Еще один пинок. Опять-таки легкий, но достаточный, чтобы лауреат набрал себе полную пасть ледяной грязи.
Изрядно замызганная «Чайка» стартовала с места как редкая модель «запорожца», в который воткнули шкодовский движок. Я смотрел в след уехавшим, сжимая и разжимая кулаки.
Еле сдержался. Честно. Вот еще чуть-чуть, и…
«Ну что вы как маленький, молодой человек». Покровительственная улыбка. «Мы же не дети. Ваш вклад в исследования недостаточно существенен, чтобы мы… ААА!!! Что вы делаете?! Немедленно поставьте меняяяЯЯя!!»
Недостаточно существенен. Сука. Недостаточно существенен! Мало того, что они нагло отжали наши с Янлинь разработки по дронам, так еще и не сумели в них разобраться! Точнее, сумели, всё-таки где мы, а где эти гребаные профессора и прочие доценты, но материалы (материалы!) – совсем другой вопрос. Программное обеспечение – тоже совсем другой вопрос! Наши наброски, иначе не назовешь, опирались на имевшиеся у меня воспоминания о материалах из другого мира. Пластик, углерод, компактные схемы, всё такое. Повторить в этом? Да, можно, но только используя дорогие и легкие ресурсы вроде титана. Пластиковая революция только начинается.

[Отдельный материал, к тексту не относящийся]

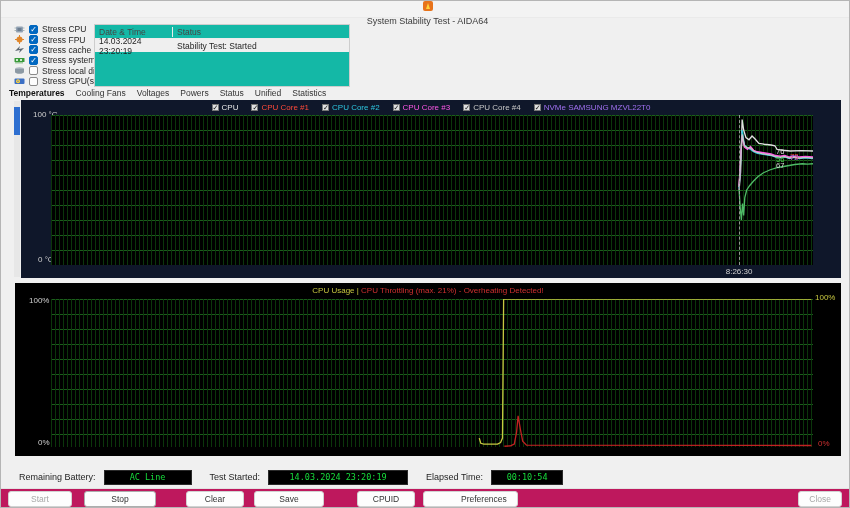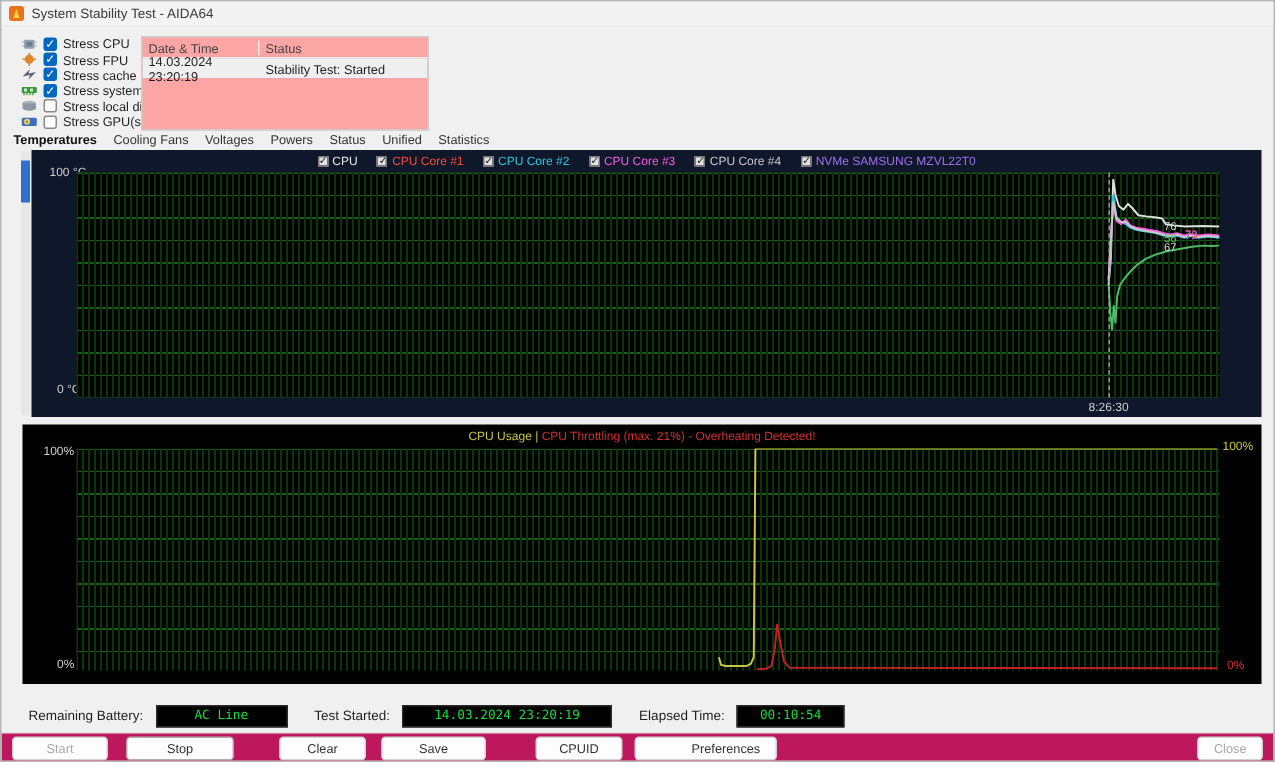--- a/index.html
+++ b/index.html
@@ -10,7 +10,7 @@
   
   .titlebar { position:absolute; top:0; left:0; right:0; height:17px; background:#f3f3f3;
               display:flex; align-items:center; gap:5px; padding-left:5px;
-              font-size:9px; color:#3a3a3a; border-bottom:1px solid #eaeaea; }
+              font-size:9px; color:#3a3a3a; border-bottom:1px solid #eaeaea;flex-direction:column; }
   .app-icon { width:10px; height:10px; flex:0 0 auto; }
 
   

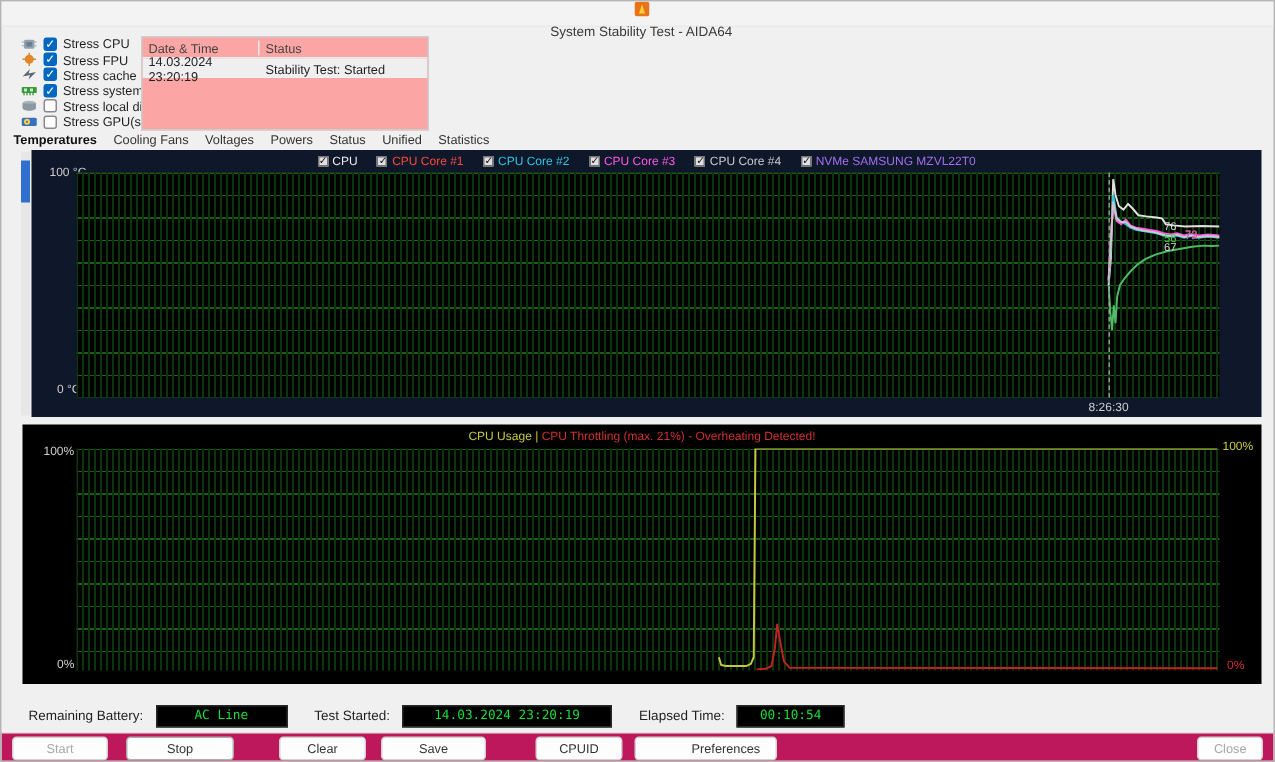--- a/index.html
+++ b/index.html
@@ -22,7 +22,7 @@
   .cbx.checked { background:#0067c0; border-color:#0067c0; }
 
   
-  .log-panel { position:absolute; left:93px; top:23px; width:192px; height:63px; background:#fca5a5;
+  .log-panel { position:absolute; left:93px; top:23px; width:256px; height:63px; background:#14b8a6;
                border:1px solid #cdcdcd; font-size:8.5px; overflow:hidden; }
   .log-head { display:flex; height:14px; align-items:center; color:#454545; border-bottom:1px solid #ececec; }
   .log-head .c1 { width:78px; padding-left:4px; border-right:1px solid #ececec; }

Не в материи дело. Советские ученые, при желании, дрон и из палладия соберут, бешеной собаке семь верст не крюк. А вот программная часть – это вопрос совсем иного уровня. Любой примитивный дрон является простой рамой с четырьмя винтами, передатчиком, приемником и парой релешек на схеме. Его любой школьник с зудом в жопе соберет. А вот разобраться в том, что мы понаписали, чтобы оно летало и управлялось – этот вопрос никак не для уважаемых ученых старой школы, тут нужен свой отдел разработки и тестирования этого самого программного обеспечения.